Given data Block Start

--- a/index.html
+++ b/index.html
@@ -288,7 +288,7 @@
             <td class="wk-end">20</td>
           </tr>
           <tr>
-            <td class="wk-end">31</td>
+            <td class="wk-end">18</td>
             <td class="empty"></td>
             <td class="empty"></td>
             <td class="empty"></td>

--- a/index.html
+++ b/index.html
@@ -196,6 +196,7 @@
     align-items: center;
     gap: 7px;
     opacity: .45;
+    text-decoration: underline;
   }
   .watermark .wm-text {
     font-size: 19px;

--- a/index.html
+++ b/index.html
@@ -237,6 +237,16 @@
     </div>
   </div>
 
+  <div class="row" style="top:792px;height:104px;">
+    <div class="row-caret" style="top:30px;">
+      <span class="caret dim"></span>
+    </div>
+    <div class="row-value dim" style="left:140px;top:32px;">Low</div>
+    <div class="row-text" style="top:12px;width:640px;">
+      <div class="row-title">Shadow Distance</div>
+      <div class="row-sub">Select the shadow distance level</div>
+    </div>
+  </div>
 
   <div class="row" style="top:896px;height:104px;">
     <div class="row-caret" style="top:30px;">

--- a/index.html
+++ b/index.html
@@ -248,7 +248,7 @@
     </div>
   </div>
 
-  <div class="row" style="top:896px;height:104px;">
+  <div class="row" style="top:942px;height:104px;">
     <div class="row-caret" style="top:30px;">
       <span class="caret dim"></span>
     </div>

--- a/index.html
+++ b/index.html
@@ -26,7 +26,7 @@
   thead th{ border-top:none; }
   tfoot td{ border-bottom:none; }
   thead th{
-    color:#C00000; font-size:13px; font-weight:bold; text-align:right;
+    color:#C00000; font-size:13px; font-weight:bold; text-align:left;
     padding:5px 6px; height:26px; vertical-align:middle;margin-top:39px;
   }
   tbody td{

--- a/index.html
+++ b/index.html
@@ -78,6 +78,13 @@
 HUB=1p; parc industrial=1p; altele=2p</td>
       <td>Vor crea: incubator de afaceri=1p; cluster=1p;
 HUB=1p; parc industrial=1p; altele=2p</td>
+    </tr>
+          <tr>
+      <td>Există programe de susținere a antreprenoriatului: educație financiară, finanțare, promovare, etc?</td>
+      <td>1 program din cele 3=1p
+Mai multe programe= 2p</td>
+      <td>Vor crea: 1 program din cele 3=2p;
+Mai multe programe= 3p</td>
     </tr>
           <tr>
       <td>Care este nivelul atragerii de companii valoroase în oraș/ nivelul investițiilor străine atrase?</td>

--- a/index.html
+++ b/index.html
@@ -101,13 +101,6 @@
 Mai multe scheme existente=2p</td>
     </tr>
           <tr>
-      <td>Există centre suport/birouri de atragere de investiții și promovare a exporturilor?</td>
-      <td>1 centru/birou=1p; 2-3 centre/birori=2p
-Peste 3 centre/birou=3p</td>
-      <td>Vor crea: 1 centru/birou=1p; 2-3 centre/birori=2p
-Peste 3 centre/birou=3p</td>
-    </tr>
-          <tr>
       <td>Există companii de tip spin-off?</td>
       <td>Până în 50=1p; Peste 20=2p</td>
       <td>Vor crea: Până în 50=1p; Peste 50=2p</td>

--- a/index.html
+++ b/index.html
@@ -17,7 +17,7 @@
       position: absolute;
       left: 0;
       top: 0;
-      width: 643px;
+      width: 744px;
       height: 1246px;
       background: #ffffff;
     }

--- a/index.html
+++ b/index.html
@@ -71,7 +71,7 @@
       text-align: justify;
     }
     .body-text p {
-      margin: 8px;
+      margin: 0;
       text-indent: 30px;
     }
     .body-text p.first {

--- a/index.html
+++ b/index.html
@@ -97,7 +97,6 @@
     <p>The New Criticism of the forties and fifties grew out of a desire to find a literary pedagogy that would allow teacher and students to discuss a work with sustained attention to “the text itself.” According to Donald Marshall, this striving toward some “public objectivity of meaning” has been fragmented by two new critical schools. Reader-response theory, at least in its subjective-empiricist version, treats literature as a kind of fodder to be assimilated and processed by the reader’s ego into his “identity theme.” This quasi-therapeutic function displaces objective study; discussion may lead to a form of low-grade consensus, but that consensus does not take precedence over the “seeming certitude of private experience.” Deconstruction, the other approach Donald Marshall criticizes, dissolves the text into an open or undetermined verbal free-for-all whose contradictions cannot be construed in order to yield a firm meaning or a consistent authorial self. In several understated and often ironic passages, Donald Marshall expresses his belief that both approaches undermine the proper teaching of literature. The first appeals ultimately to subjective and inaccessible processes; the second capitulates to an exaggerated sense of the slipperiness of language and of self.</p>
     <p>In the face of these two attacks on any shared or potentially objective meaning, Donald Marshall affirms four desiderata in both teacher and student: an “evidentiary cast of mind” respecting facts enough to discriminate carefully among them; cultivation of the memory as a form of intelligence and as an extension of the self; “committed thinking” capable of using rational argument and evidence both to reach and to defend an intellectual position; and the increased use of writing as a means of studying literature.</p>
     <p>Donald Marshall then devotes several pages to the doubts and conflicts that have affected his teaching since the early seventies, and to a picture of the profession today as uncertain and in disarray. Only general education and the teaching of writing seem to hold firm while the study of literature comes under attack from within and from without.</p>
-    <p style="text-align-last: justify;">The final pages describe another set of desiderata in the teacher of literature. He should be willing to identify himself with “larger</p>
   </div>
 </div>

Given data Block End

Work order – Every line in the listing above that mentions "promovare" should be returned.

Finished task –
+      <td>Există programe de susținere a antreprenoriatului: educație financiară, finanțare, promovare, etc?</td>
-      <td>Există centre suport/birouri de atragere de investiții și promovare a exporturilor?</td>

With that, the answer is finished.